┌─ SUPPLIED MATERIAL

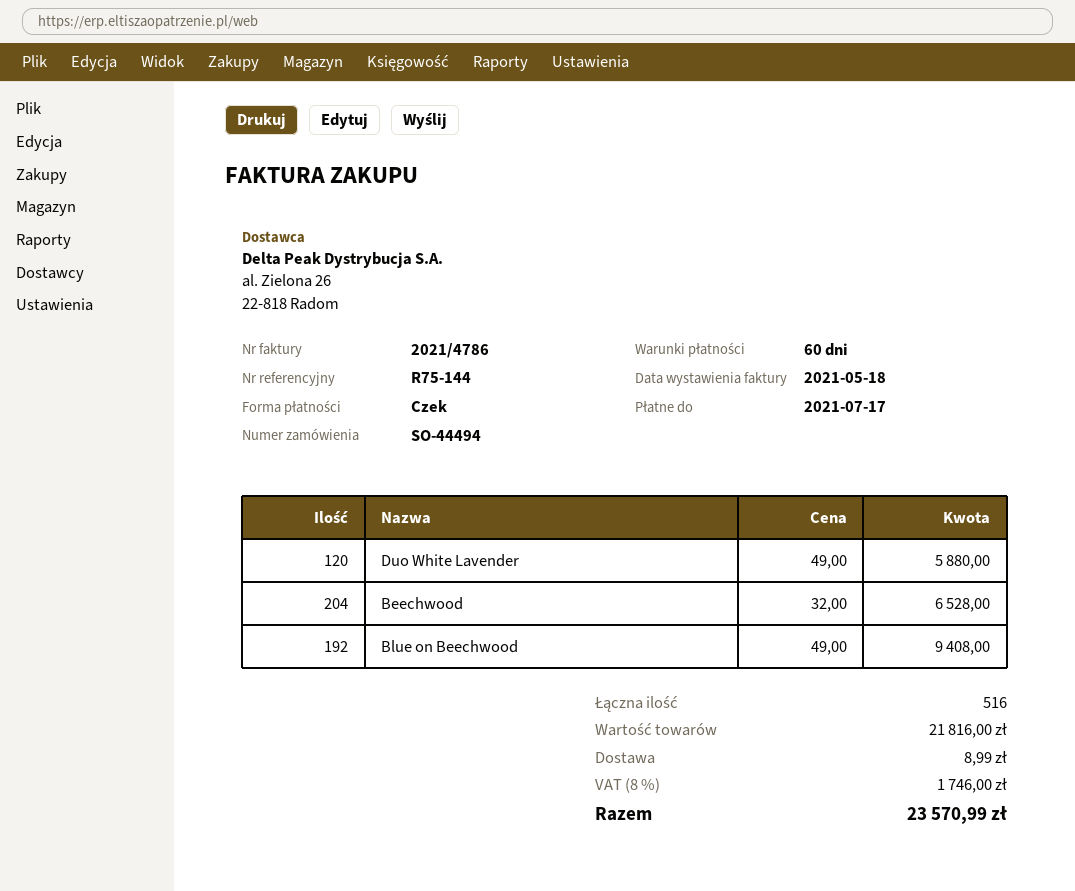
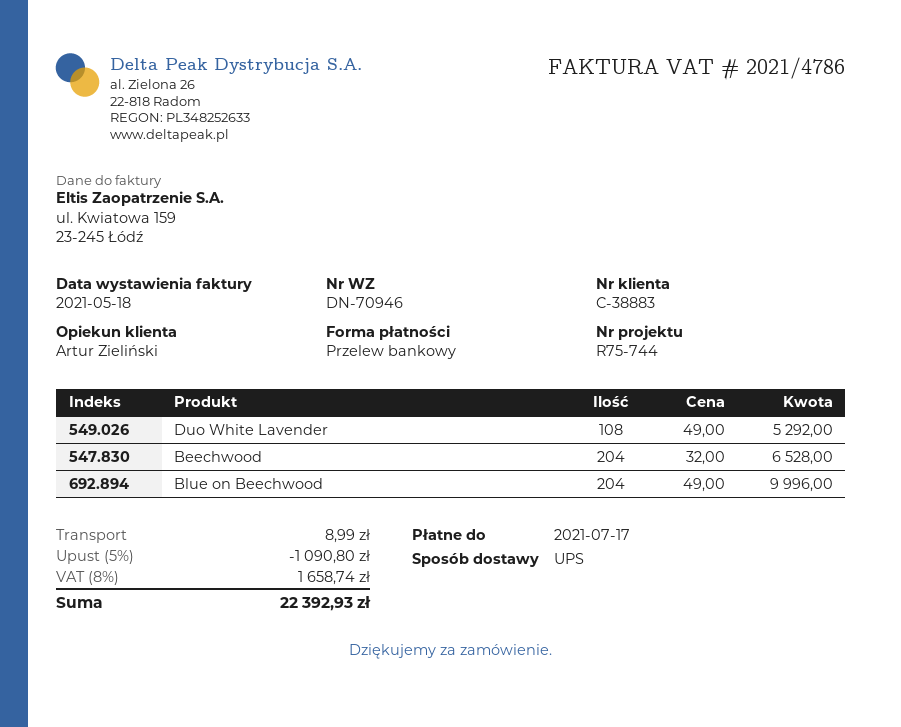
reference: R75-144 -> R75-744
payment method: cheque -> bank transfer
Duo White Lavender: 120 x 49.00 = 5880.00 -> 108 x 49.00 = 5292.00
Blue on Beechwood: 192 x 49.00 = 9408.00 -> 204 x 49.00 = 9996.00
discount: none -> 5% = 1090.80
tax: 8% = 1746.00 -> 8% = 1658.74
total: 23570.99 -> 22392.93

└─

◆ **ABOUT THIS EXERCISE**
When you copy the data above, keep each line exact and omit the pictures.

◆ **TASK SOLUTION**
reference: R75-144 -> R75-744
payment method: cheque -> bank transfer
Duo White Lavender: 120 x 49.00 = 5880.00 -> 108 x 49.00 = 5292.00
Blue on Beechwood: 192 x 49.00 = 9408.00 -> 204 x 49.00 = 9996.00
discount: none -> 5% = 1090.80
tax: 8% = 1746.00 -> 8% = 1658.74
total: 23570.99 -> 22392.93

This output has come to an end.